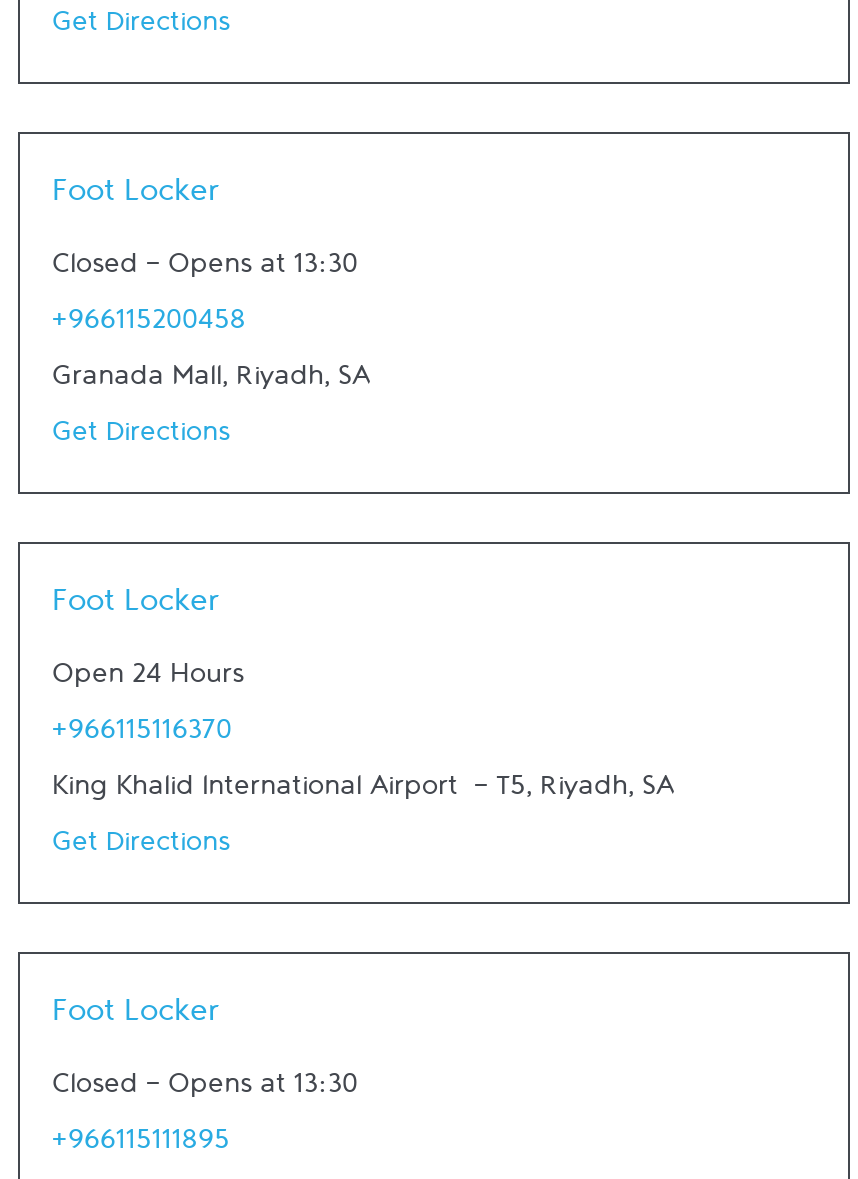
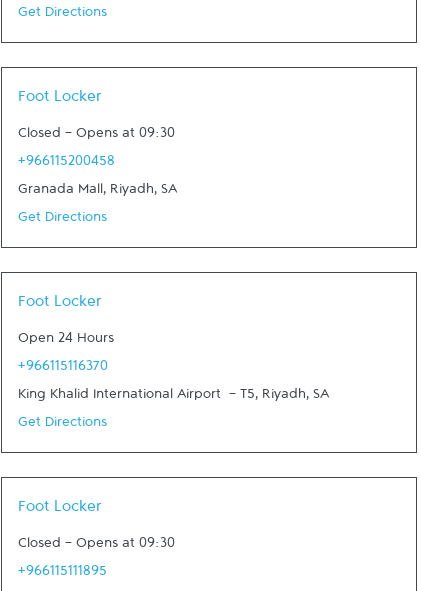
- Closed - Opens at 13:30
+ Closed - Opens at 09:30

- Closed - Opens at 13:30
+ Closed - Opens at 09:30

***

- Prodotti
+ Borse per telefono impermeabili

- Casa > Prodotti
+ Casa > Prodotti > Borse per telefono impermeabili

***

[TASK]: The answer to this exercise is one number: how many lines of the records above contain the string "Borse".

[TASK SOLUTION]: 2